No Es la Universidad, Eres Tú: El Rol del Aprendizaje Continuo en la Orientación Vocacional

Cada vez son más los jóvenes que nos dicen, con total seguridad: “No quiero ir a la universidad”. Y no lo dicen desde la pereza o la falta de ambición. Lo dicen desde una lógica que, en muchos casos, parece tener sentido: ven referentes exitosos que no pasaron por las aulas, influencers que viajan, emprenden, generan ingresos altos y viven experiencias soñadas… y piensan que el conocimiento formal no es necesario para llegar ahí. Esta percepción impacta directamente en su elección de carrera.
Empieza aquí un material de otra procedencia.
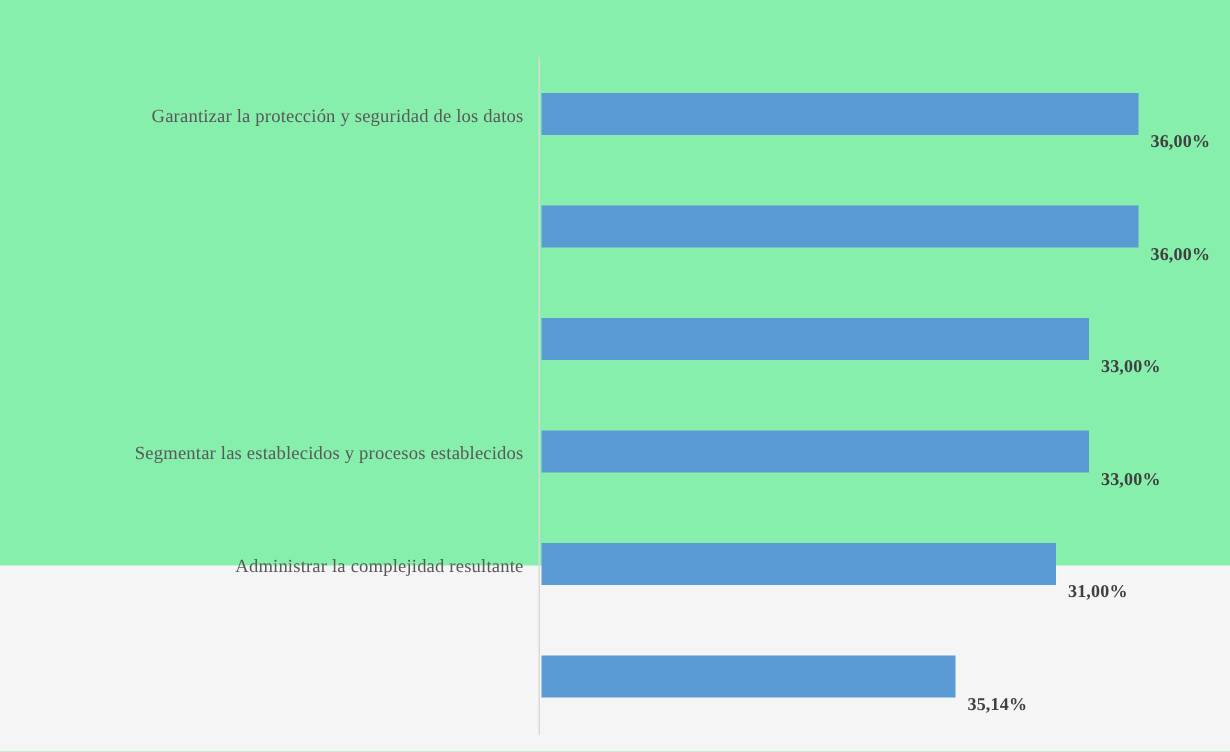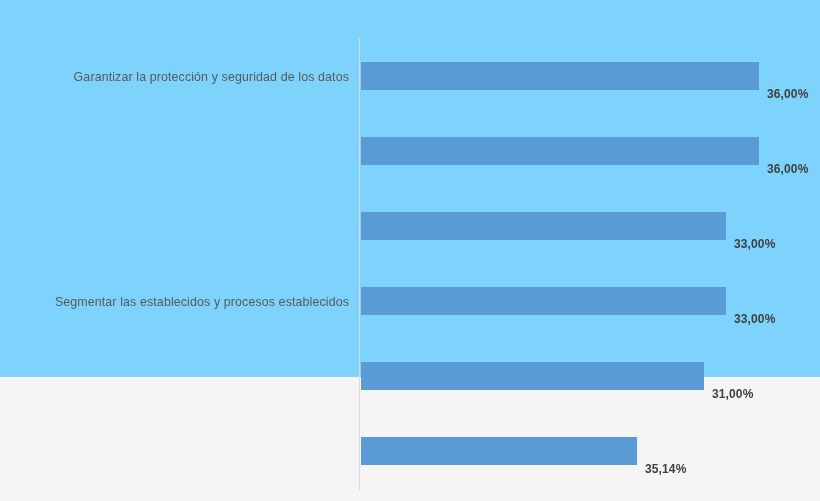"Garantizar la protección y seguridad" #chart-root { background: #7dd3fc -> #86efac; font-family: none -> Liberation Serif, serif }
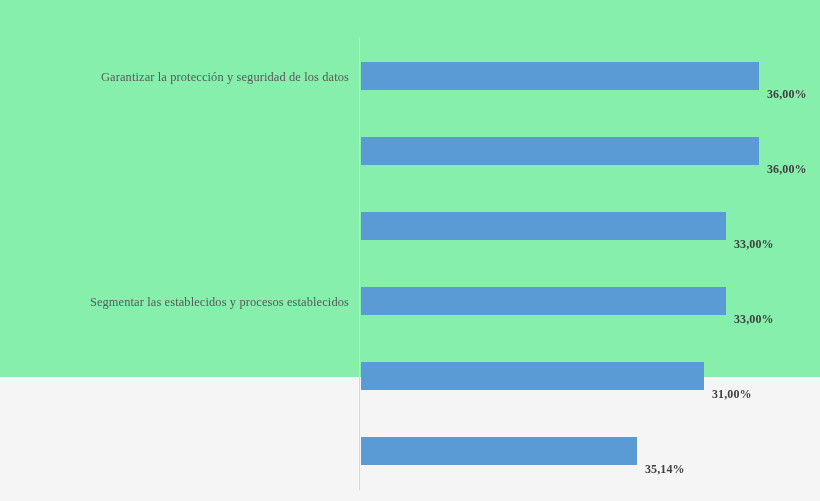"Administrar la complejidad resultante" div.cat-label { html: none -> <div>Administrar la complejidad resultante</div> }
Es entendible. Hoy, el éxito se mide en visibilidad, dinero y estilo de vida. Y muchos de los caminos tradicionales como la universidad parecen estar lejos de esa fórmula, con programas llenos de teoría sin aplicación, sistemas rígidos y poco inspiradores.

Pero aquí va una verdad que no podemos dejar de decir: no es la universidad el problema, es cómo la usamos y lo que esperamos de ella. Desde Cres-KO no creemos en imponer una sola ruta. Creemos en crear caminos auténticos. Y eso implica reconocer que sí, hay muchas formas de formarse. Existen cursos, bootcamps, talleres, mentorías, comunidades de aprendizaje y experiencias laborales tempranas. La educación del siglo XXI no está amarrada a un edificio: está en todas partes. Pero lo que no cambia es esto: para sostener una carrera o crear algo con impacto, necesitas aprender.

Porque detrás de cada influencer que ha logrado sostener su comunidad, de cada creador que ha monetizado su arte, hay muchas más horas de estudio, ensayo, error, formación y networking de lo que te imaginas. El desarrollo de talento no es magia.

No lo ves, porque lo hacen ver fácil. Pero es ahí donde está el verdadero trabajo: en entender cómo funciona el marketing, cómo se manejan las finanzas, cómo se lideran equipos, cómo se crean contenidos de valor, cómo se negocia, cómo se construye una narrativa. Todo eso se aprende. No se improvisa.

Así que no se trata de obligarte a entrar a la universidad “porque toca”. Se trata de que no te desconectes del aprendizaje. Que no compres el discurso fácil de que lo único que necesitas es una cámara y una idea polémica para vivir de eso. Puedes hacerlo, sí. Pero no vas a sostenerlo en el tiempo si no hay una base sólida detrás. Y esa base se llama conocimiento.

Tú puedes construir un mensaje único. Una carrera auténtica. Un arte con propósito. Pero para eso, necesitas herramientas. Y la educación, en cualquiera de sus formas  sigue siendo una de las más poderosas. Si quieres ser protagonista de tu historia, con tu voz y tu visión clara del mundo, tarde o temprano vas a tener que reconciliarte con el aprendizaje. No porque lo diga el sistema, sino porque tú quieres que tu mensaje tenga fondo, forma y futuro.

La educación no es un obstáculo. Es un trampolín para tu propósito de vida. Solo necesitas encontrar tu forma de aprender y comprometerte con ella.